One thing risk professionals know only too well is that history has a nasty habit of repeating itself
The column inches are already stacking up on the dramatic bailout of Credit Suisse by UBS. The $3.23 billion rescue of one of the world’s largest banks has done little to quell fears of contagion risk in wider financial markets and comes just a week after the high-profile collapse of US lenders Silicon Valley Bank (SVB) and Signature.
The global pandemic (and lifting of stimulus measures), inflation – fuelled by the war in Ukraine – and interest rate rises are just some reasons financial markets are experiencing volatility, losses and a capital crunch.
Pundits are quick to point to the differences between what is happening now versus the subprime crisis of 2008. But are they so different?
“The speed at which the 167-year-old institution deteriorated, when it was previously deemed too big to fail, has rocked the banking sector,” observes Susannah Streeter, senior investment and markets analyst at Hargreaves Lansdown.
“Bigger lenders are still considered to be much better insulated from the chill winds still blowing through the banking sector,” she adds. ”… But as risk aversion grips the sector, the worry is that overall banks will become more cautious in their lending.”
Ticking time bomb
Back in 2008, a poorly regulated financial system was seemingly blind-sided by the US subprime pyramid scheme.
Banks (and certain insurers) had failed to understand that if you package up hundreds of thousands of worthless mortgages, securitise them into shiny, new financial instruments, hit up your friendly rating agency for a triple-A stamp and flog them on to your investors, it doesn’t stop the system imploding.
One thing risk professionals know only too well is that history has a nasty habit of repeating itself and memories are short.
Whatever your solvency capital requirements or the quick interventions of the central banks, poor risk controls, unlucky timing and just one rogue trader can bring down a giant.

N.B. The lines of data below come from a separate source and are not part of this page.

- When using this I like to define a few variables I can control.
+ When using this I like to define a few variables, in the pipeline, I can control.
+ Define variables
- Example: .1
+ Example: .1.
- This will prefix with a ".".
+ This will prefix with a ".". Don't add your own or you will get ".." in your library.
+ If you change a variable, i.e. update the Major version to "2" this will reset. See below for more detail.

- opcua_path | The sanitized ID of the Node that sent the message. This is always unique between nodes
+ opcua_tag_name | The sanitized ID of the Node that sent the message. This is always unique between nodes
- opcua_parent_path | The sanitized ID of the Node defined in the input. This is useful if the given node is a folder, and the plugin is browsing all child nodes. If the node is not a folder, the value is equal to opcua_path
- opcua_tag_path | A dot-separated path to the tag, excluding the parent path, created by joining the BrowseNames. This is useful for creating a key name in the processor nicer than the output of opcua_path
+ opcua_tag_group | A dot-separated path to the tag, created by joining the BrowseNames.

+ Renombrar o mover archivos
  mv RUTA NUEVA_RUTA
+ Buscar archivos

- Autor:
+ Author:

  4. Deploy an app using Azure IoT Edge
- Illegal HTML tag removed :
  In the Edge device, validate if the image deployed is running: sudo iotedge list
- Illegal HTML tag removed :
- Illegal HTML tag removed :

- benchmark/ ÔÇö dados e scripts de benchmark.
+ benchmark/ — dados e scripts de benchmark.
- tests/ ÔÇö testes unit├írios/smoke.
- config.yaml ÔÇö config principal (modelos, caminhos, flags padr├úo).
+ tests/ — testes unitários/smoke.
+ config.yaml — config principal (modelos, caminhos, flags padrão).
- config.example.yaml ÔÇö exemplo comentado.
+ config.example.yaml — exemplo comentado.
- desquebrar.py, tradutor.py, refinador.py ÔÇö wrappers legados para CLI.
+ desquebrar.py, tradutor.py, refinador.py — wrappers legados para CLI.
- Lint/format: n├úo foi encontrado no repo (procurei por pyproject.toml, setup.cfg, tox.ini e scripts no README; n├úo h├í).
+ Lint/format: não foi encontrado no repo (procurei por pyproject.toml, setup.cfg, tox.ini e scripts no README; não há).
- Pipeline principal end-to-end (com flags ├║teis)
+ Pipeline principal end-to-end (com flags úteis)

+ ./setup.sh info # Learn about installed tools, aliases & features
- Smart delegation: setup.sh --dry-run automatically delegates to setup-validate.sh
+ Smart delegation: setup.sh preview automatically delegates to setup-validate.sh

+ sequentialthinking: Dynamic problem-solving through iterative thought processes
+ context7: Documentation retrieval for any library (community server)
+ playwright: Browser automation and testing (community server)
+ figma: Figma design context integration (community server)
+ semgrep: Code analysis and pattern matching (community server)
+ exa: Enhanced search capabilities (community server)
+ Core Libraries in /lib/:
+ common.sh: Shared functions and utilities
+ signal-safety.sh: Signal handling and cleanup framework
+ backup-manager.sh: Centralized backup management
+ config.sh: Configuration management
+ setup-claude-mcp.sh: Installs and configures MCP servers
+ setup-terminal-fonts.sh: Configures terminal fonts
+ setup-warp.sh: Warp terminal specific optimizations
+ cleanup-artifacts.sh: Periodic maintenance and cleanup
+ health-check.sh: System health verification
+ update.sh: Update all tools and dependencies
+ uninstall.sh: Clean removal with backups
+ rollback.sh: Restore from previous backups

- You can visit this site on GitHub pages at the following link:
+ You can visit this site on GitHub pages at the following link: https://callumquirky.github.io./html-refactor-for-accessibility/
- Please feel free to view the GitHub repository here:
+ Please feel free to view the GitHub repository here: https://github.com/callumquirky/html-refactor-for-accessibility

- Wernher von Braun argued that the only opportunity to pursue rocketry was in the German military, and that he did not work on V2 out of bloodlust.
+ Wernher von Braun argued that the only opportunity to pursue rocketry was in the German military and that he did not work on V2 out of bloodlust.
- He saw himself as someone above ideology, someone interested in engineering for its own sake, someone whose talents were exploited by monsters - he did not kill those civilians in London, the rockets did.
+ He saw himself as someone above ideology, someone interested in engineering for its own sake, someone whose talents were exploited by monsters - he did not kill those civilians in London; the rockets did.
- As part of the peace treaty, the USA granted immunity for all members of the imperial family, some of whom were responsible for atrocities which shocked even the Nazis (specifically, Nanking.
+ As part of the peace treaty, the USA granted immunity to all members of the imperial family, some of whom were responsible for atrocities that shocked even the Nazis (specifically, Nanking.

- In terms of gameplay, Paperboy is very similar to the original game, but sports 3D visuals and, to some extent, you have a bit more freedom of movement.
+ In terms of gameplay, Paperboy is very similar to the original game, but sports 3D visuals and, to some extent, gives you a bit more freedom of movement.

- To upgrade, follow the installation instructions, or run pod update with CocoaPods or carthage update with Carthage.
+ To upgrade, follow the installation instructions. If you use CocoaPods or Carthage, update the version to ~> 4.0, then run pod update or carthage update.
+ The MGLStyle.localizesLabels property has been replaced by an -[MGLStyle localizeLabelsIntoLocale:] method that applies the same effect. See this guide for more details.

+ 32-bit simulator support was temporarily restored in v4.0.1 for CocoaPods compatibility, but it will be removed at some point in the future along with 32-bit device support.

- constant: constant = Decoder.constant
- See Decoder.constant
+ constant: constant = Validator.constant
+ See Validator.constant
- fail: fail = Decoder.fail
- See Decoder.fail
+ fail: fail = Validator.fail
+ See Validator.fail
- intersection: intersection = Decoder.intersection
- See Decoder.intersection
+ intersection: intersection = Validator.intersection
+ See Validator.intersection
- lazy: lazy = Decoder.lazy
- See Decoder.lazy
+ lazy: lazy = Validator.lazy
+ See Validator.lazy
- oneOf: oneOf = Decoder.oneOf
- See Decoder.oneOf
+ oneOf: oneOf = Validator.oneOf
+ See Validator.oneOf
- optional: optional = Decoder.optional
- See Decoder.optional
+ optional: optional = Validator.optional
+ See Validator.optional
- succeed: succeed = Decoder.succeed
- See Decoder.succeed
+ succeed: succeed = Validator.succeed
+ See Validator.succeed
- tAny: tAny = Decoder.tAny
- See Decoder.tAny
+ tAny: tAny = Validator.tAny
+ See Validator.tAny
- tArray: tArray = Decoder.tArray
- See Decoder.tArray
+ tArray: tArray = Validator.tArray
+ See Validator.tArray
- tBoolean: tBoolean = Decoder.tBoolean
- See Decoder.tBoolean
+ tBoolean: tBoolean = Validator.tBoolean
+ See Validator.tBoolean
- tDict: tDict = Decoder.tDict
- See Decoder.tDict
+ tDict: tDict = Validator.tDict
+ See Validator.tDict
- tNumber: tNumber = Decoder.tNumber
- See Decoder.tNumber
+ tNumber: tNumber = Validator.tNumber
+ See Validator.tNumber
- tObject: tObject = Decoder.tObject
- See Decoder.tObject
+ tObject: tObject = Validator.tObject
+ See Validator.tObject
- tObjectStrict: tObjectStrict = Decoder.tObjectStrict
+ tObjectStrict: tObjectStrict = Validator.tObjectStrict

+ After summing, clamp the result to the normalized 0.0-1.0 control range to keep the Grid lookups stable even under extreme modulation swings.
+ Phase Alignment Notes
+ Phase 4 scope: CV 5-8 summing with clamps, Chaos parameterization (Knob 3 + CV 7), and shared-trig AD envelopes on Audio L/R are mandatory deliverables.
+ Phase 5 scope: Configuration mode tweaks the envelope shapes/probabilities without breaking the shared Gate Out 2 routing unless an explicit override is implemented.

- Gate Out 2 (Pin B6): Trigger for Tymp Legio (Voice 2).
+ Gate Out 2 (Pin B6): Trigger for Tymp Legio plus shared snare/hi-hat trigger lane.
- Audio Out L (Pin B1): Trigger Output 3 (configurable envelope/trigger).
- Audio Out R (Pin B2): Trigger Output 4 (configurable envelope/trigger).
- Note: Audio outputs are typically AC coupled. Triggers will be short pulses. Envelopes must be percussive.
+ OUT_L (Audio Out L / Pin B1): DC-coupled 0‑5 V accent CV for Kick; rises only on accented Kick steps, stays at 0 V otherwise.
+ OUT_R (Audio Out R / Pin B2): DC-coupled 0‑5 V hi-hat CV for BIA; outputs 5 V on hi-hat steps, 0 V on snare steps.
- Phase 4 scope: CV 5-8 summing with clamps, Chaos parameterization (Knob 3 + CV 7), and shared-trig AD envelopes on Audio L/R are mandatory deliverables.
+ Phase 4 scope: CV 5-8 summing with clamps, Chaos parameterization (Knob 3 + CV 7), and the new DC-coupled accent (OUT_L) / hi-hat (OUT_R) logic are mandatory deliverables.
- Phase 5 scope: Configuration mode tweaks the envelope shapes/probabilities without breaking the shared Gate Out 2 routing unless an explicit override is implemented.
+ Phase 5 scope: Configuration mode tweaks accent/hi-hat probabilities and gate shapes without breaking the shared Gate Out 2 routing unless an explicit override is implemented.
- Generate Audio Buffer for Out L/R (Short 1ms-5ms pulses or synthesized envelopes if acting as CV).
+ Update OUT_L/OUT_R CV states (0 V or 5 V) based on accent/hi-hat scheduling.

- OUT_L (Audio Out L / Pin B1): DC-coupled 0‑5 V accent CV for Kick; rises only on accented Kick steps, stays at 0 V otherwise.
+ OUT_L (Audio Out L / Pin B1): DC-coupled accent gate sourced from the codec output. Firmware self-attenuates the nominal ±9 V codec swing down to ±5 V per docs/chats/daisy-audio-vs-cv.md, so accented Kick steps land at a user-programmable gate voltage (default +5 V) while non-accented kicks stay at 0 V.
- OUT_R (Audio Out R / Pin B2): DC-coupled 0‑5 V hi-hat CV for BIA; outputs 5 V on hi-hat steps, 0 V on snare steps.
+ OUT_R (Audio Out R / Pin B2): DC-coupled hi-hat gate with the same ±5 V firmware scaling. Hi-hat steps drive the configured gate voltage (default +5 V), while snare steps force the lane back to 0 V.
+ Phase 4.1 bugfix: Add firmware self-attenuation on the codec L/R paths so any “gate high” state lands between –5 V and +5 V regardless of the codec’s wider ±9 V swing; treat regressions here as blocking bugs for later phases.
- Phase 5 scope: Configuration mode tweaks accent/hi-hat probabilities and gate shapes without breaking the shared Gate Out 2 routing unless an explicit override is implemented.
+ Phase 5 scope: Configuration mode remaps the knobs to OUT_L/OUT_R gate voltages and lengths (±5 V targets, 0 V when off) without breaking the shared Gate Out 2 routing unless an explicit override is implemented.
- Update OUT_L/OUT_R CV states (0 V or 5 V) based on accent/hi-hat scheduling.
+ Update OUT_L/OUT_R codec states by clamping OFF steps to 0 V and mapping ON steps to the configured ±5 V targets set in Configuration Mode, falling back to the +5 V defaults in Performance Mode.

Once panic sets in, the markets react, lenders become more conservative, capital scarcer and more expensive, and the low hanging fruit is the first to fall.
Could it happen again?
With each scandal at Credit Suisse, regulators and litigators cited poor risk controls and substandard cultures and governance. With a balance sheet now twice the size of the Swiss economy, UBS has its work cut out.
As risk managers continue to steer their organisations through a multitude of challenges, it is worth remembering the lessons of the GFC. Diversify your funding options and don’t over-leverage. Have contingencies in place for insolvencies in your supply chain.
Respite is on its way, with inflation set to ease later in the year, but for now you’ll need to steady the course and manage the crunch, if and when it appears.